Prototyping

Richmond richmondmathewson at gmail.com
Thu Jan 19 16:57:45 EST 2012


On 01/19/2012 11:38 PM, Mark Wieder wrote:
> Richmond-
>
> Thursday, January 19, 2012, 12:10:35 PM, you wrote:
>
>> What I fail to understand, is, having bothered to take the trouble to
>> build a "prototype"
>> in Livecode (especially one that does all that you want it to), what
>> possible advantage
>> can there be to then move to some other language/RAD/whatever to build
>> "the real thing"
>> when you already have it in Livecode?
> I think that's exactly the point where we might quibble with the
> language in the article - LC isn't a build-it-once-and-then-toss-it
> sort of prototyping tool the way that Balsamiq is.
>
http://www.balsamiq.com/

"Mockups reproduces the experience of sketching interfaces on a 
whiteboard, but using
your computer, so they're easier to share, modify, and get honest 
feedback on."

What a load of cod!

Note the loaded language; "get honest feedback" - and what, pray tell, 
will make feedback
their way, in some way, more honest than, say, my scribbling something 
with a pencil and paper
in a restaurant?

"Wireframes made with Mockups look like sketches, so stakeholders won't 
get distracted by
little details, and can focus on what's really important instead."

Umm....yummy.

let's paraphrase that:

'Whatevers made with our product look like sketches, so suckers only see 
what you want them
to see, rather than staring developing ideas that are a pain in the bum 
to what you are pushing.'

-----------------------------

Mind you, I do like their "kitchen tablecloth" background graphic . . .  :)

However, I am not going to buy into something on the basis of some 
cod-language and a
rather nice check design.

-----------------------------

"People love us, and we love them back!"

seriously odd language for a website pushing software. Why does it make 
me think of 'Village People'
in what Dame Edna Everage terms 'a spooky sort of way'?

"Mockups runs on Windows, Mac, and Linux via Adobe Air"
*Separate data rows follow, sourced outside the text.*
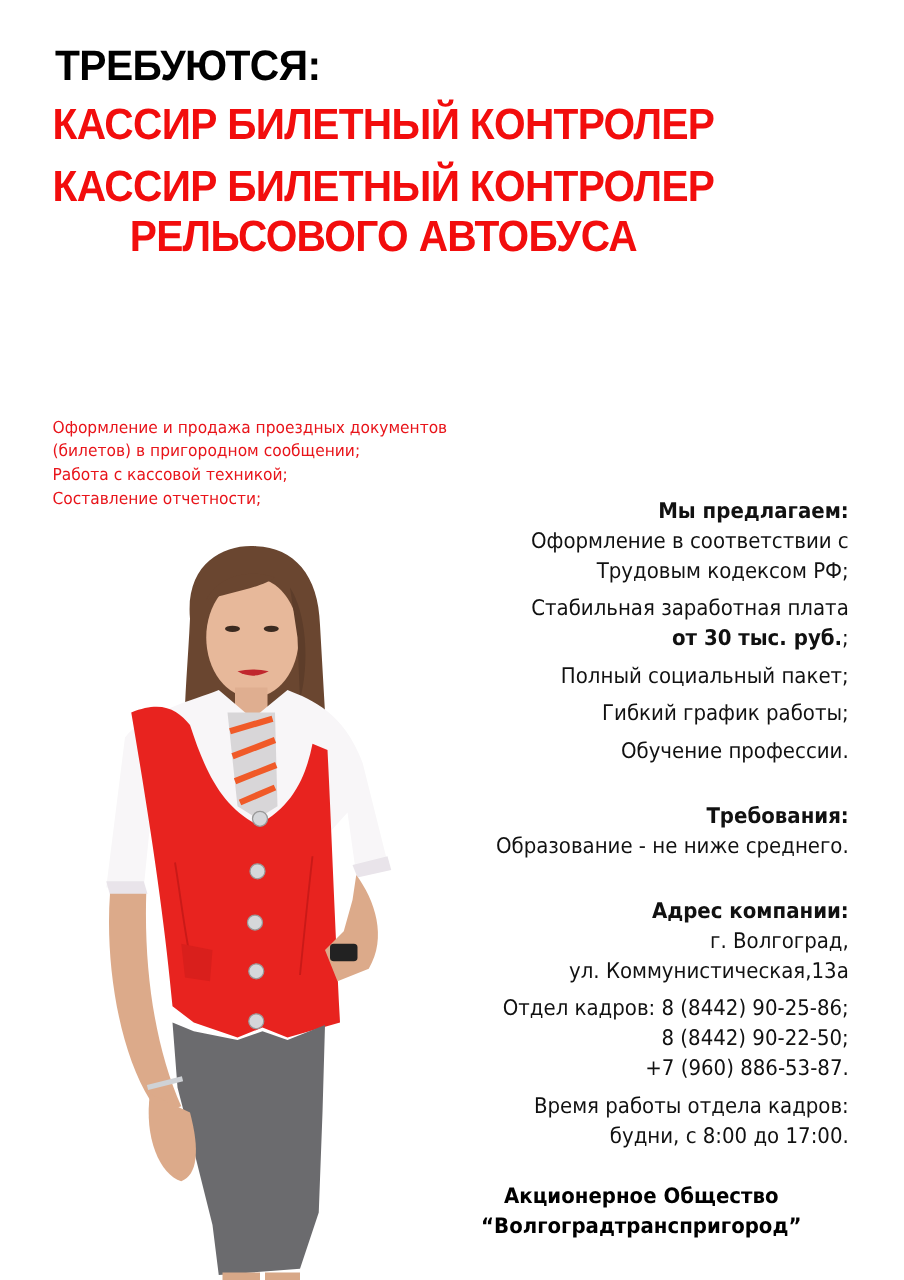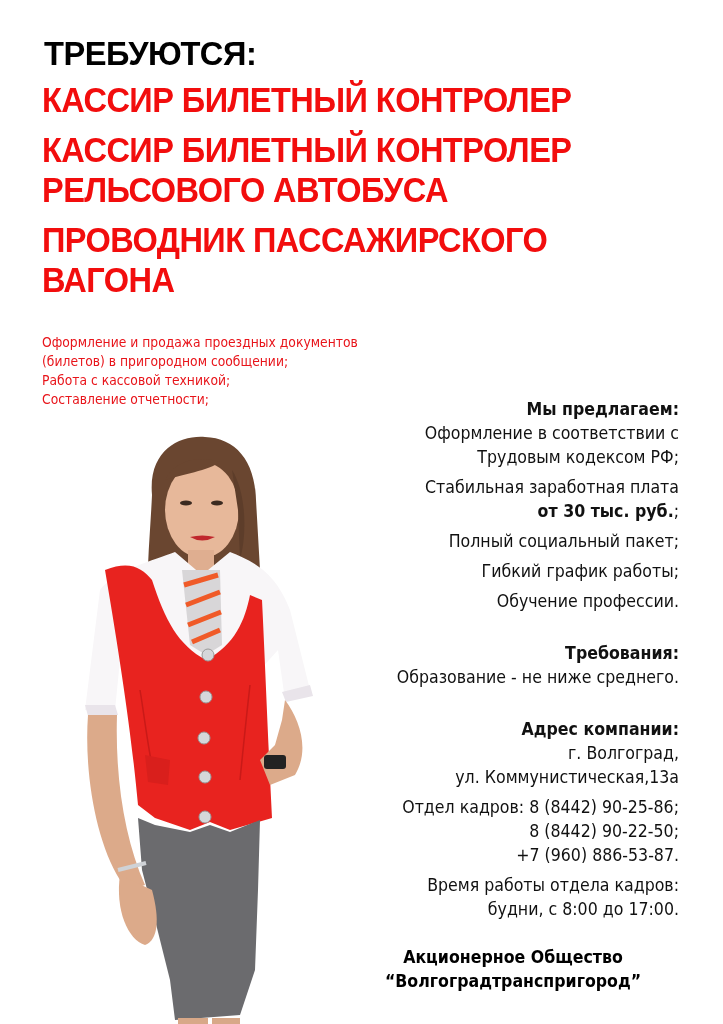--- a/index.html
+++ b/index.html
@@ -5,21 +5,21 @@
   html, body { margin: 0; padding: 0; }
   body {
     width: 723px; height: 1024px; background: #ffffff; position: relative; overflow: hidden;
     font-family: "DejaVu Sans", "Liberation Sans", sans-serif;
   }
   .title {
     position: absolute; left: 44px; top: 34px;
     font-family: "Liberation Sans", sans-serif; font-weight: bold;
     font-size: 34px; color: #000; letter-spacing: -0.5px; transform: scaleX(0.96); transform-origin: left;
   }
-  .positions { position: absolute; left: 42px; top: 80px; }
+  .positions { position: absolute; left: 42px; top: 80px; text-align: center; }
   .pos-line {
     font-family: "Liberation Sans", sans-serif; font-weight: bold; color: #f20d0d;
     font-size: 35px; line-height: 40px; letter-spacing: -0.6px; white-space: nowrap;
     transform: scaleX(0.93); transform-origin: left;
   }
   .pos-gap { height: 10px; }
   .duties {
     position: absolute; left: 42px; top: 333px; color: #e8141a;
     font-family: "DejaVu Sans", sans-serif; font-size: 13.3px; line-height: 19px;
     transform: scaleX(0.93); transform-origin: left;
@@ -47,24 +47,20 @@
 <div class="positions">
   <div>
     <div class="pos-line">КАССИР БИЛЕТНЫЙ КОНТРОЛЕР</div>
   </div>
   <div class="pos-gap"></div>
   <div>
     <div class="pos-line">КАССИР БИЛЕТНЫЙ КОНТРОЛЕР</div>
     <div class="pos-line">РЕЛЬСОВОГО АВТОБУСА</div>
   </div>
   <div class="pos-gap"></div>
-  <div>
-    <div class="pos-line">ПРОВОДНИК ПАССАЖИРСКОГО</div>
-    <div class="pos-line">ВАГОНА</div>
-  </div>
 </div>
 
 <div class="duties">
   <div>Оформление и продажа проездных документов</div>
   <div>(билетов) в пригородном сообщении;</div>
   <div>Работа с кассовой техникой;</div>
   <div>Составление отчетности;</div>
 </div>
 
 <svg class="photo" viewBox="0 0 280 604" xmlns="http://www.w3.org/2000/svg">

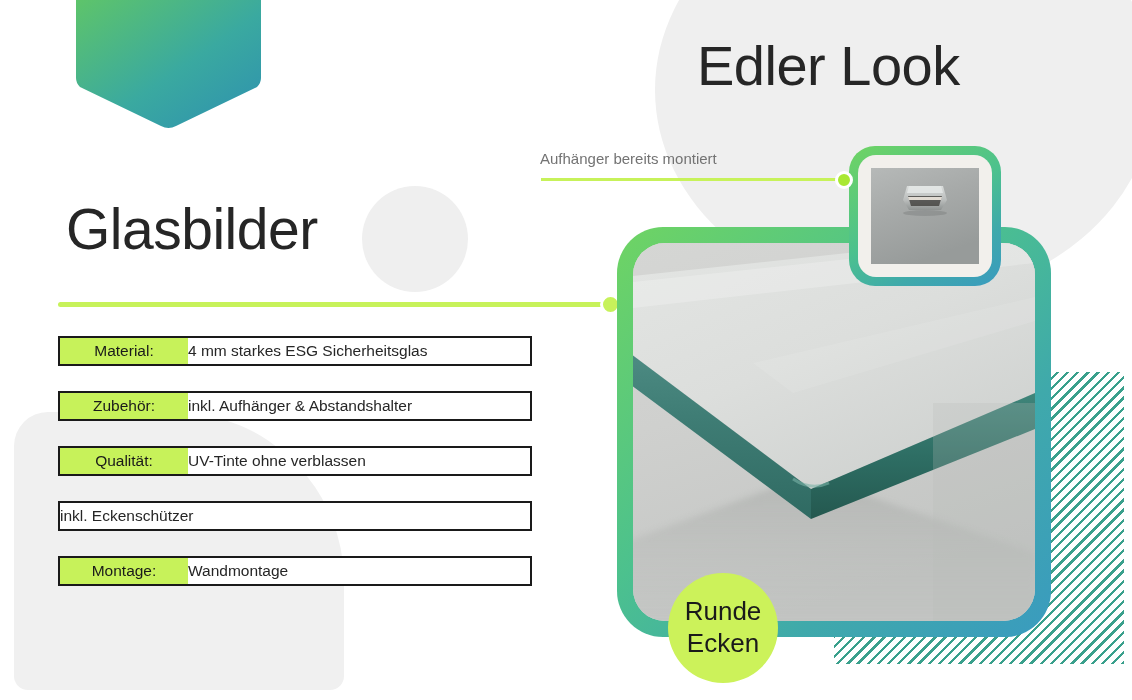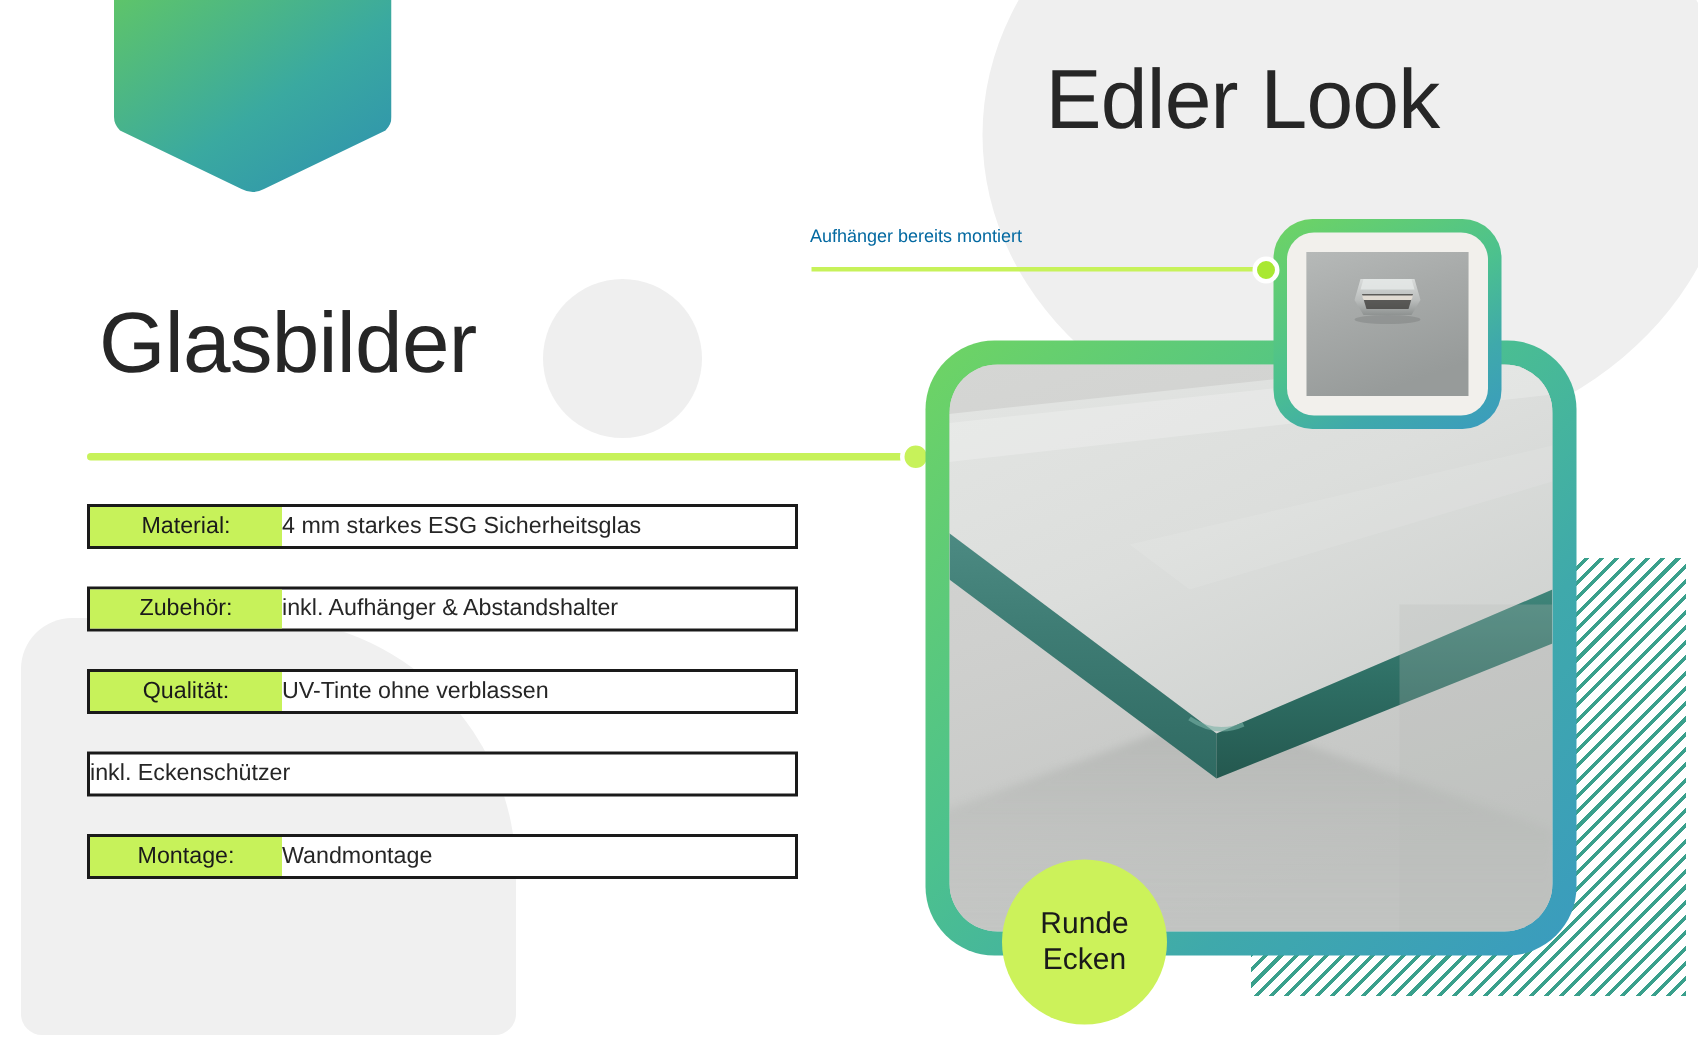--- a/index.html
+++ b/index.html
@@ -138,22 +138,22 @@
     color: #262626;
     background: transparent;
     box-sizing: border-box;
   }
 
   
   .callout-text {
     position: absolute;
     left: 540px;
     top: 150px;
-    font-size: 12px;
-    color: #0369a1;
+    font-size: 15px;
+    color: #737373;
     white-space: nowrap;
   }
   .callout-line {
     position: absolute;
     left: 541px;
     top: 178px;
     width: 314px;
     height: 3px;
     background: #c7f25a;
   }
@@ -232,21 +232,21 @@
     border-radius: 50%;
     background: #ccf25a;
     display: flex;
     flex-direction: column;
     align-items: center;
     justify-content: center;
     z-index: 7;
     line-height: 1.22;
   }
   .badge-line {
-    font-size: 20px;
+    font-size: 26px;
     color: #1a1a1a;
     text-align: center;
   }
 
   
   .right-heading {
     position: absolute;
     left: 697px;
     top: 33px;
     font-size: 56px;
This should serve as a merry warning to RunRev about dependency on other 
people's stuff
(which may, after all, go bottom-up at a moment's notice); read 
"Quicktime dependency" here guys.

---------------------------

Above all; what on earth is the point of buying something that is, in 
its own words, a fancy way
of producing a whiteboard diagram, when Livecode can "go the whole hog"? 
And, come to think of it, I've got two 3 metre by 2 metre whiteboards in 
my school that I can draw all over until the cows come home.